For each line of the data below that holds "this", copy the line.

### DATA RECORDS
# # #

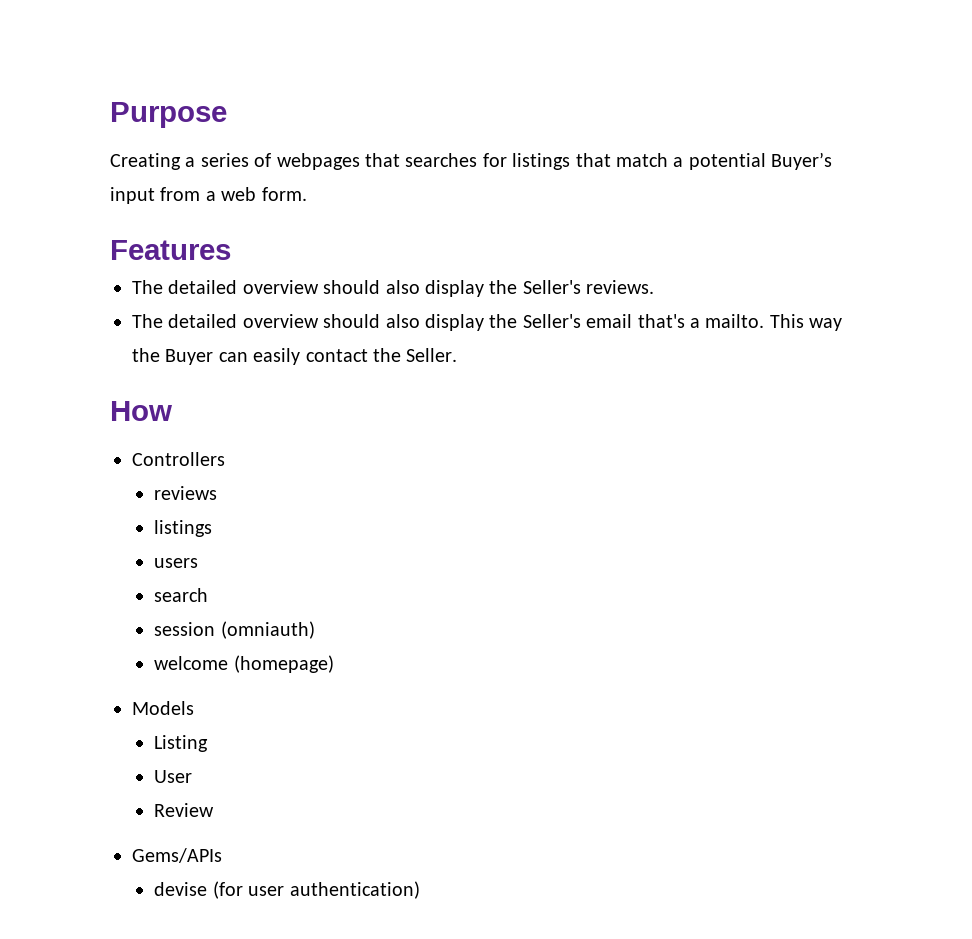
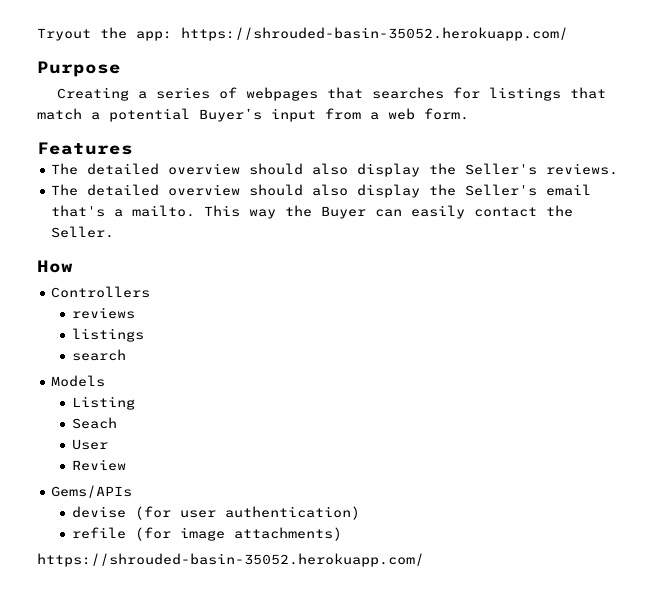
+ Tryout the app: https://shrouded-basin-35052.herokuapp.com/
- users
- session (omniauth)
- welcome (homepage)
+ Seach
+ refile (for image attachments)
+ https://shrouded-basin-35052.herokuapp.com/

# # #

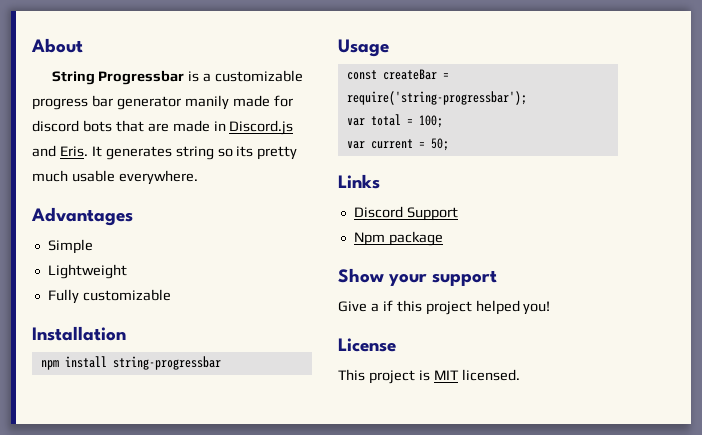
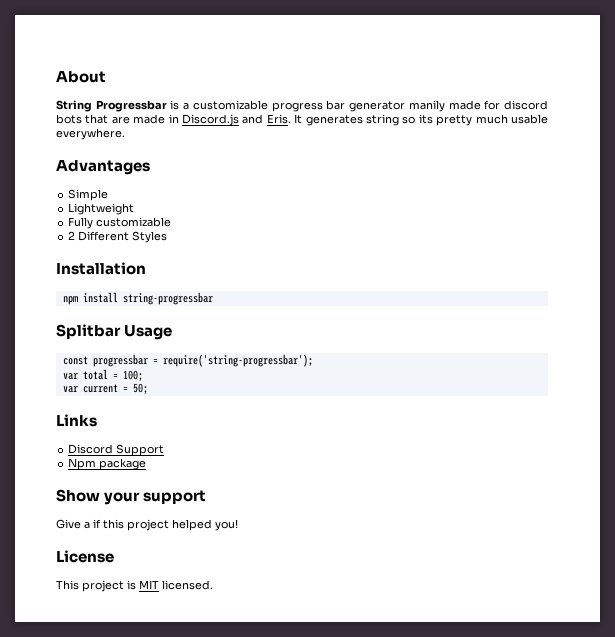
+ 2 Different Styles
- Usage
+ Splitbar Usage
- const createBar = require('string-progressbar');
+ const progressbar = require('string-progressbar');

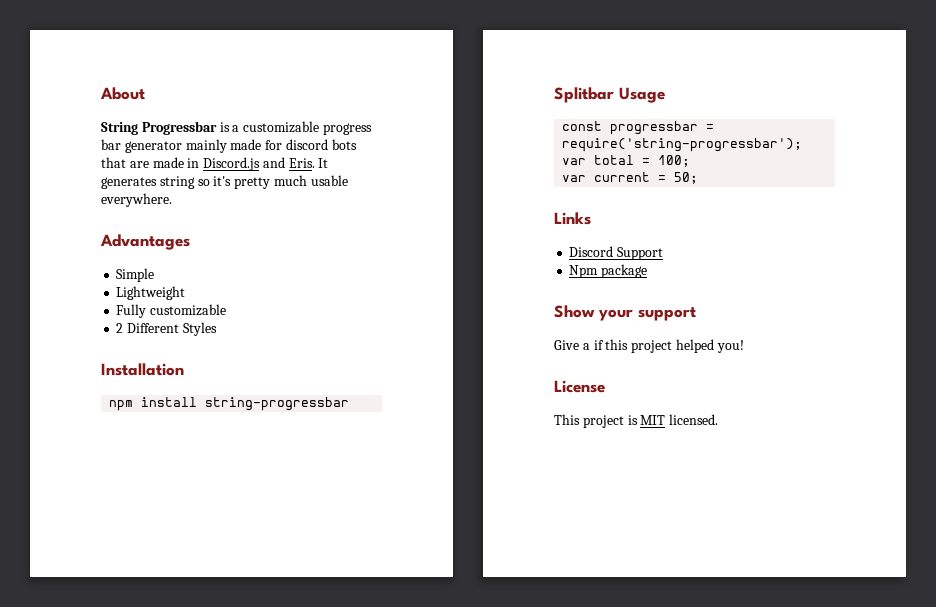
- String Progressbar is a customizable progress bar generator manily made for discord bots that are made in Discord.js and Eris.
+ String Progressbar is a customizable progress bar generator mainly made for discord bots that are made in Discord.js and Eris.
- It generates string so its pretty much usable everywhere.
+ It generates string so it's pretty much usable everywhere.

# # #

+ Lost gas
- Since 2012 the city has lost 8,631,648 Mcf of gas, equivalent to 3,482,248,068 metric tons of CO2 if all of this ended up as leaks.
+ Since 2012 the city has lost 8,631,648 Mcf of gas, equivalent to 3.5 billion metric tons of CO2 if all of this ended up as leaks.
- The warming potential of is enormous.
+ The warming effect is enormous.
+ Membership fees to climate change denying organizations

# # #

### THE ANSWER
- Since 2012 the city has lost 8,631,648 Mcf of gas, equivalent to 3,482,248,068 metric tons of CO2 if all of this ended up as leaks.
+ Since 2012 the city has lost 8,631,648 Mcf of gas, equivalent to 3.5 billion metric tons of CO2 if all of this ended up as leaks.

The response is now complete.